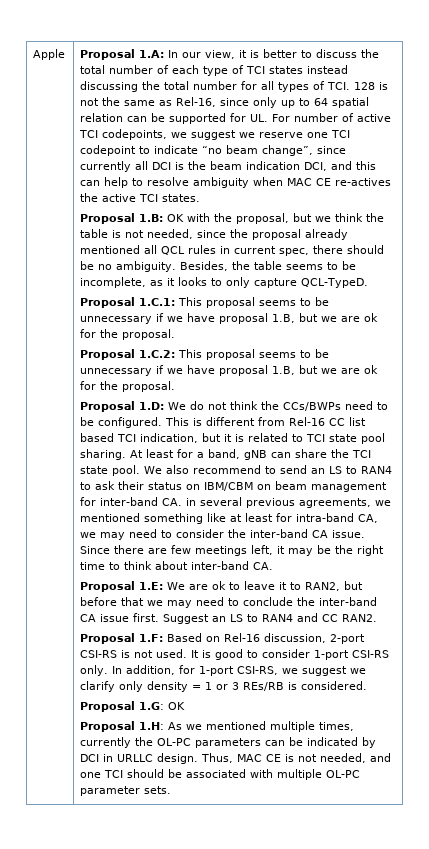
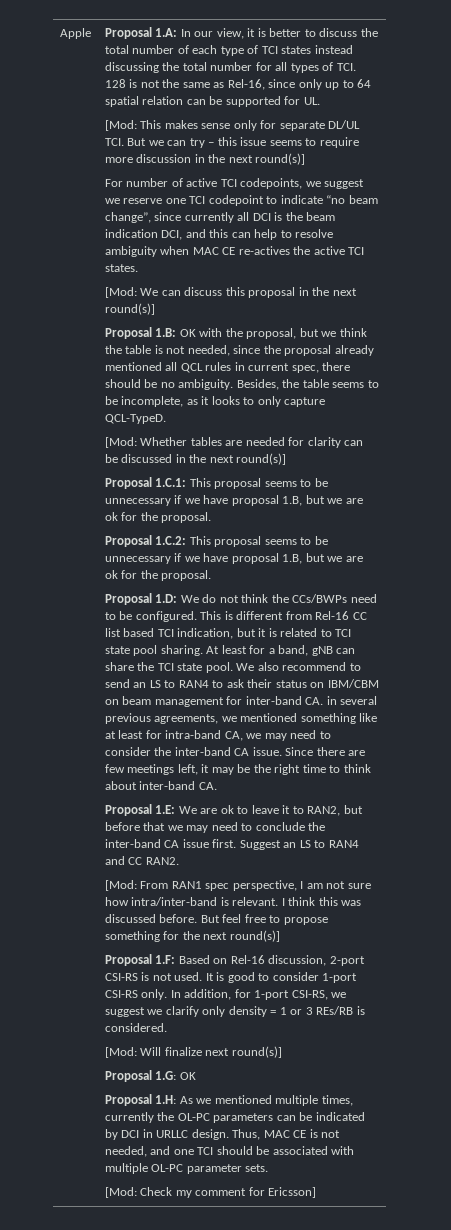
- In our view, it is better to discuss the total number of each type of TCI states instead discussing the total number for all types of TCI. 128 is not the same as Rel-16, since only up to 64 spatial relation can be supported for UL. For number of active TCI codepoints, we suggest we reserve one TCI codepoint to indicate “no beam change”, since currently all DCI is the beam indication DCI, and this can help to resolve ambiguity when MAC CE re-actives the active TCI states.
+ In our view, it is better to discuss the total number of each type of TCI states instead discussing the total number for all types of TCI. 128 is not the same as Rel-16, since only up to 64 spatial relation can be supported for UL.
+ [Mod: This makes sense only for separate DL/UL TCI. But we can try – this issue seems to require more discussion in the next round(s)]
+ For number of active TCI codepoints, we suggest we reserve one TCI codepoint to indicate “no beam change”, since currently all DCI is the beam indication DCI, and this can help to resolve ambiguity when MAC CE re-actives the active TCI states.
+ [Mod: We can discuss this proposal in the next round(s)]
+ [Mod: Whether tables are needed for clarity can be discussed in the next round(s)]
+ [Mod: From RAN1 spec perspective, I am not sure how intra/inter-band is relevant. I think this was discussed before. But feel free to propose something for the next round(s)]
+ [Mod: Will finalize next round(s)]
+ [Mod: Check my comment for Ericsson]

————————

Exercise aim: From the data, list each line in which the string "better" appears.

Written answer:
- In our view, it is better to discuss the total number of each type of TCI states instead discussing the total number for all types of TCI. 128 is not the same as Rel-16, since only up to 64 spatial relation can be supported for UL. For number of active TCI codepoints, we suggest we reserve one TCI codepoint to indicate “no beam change”, since currently all DCI is the beam indication DCI, and this can help to resolve ambiguity when MAC CE re-actives the active TCI states.
+ In our view, it is better to discuss the total number of each type of TCI states instead discussing the total number for all types of TCI. 128 is not the same as Rel-16, since only up to 64 spatial relation can be supported for UL.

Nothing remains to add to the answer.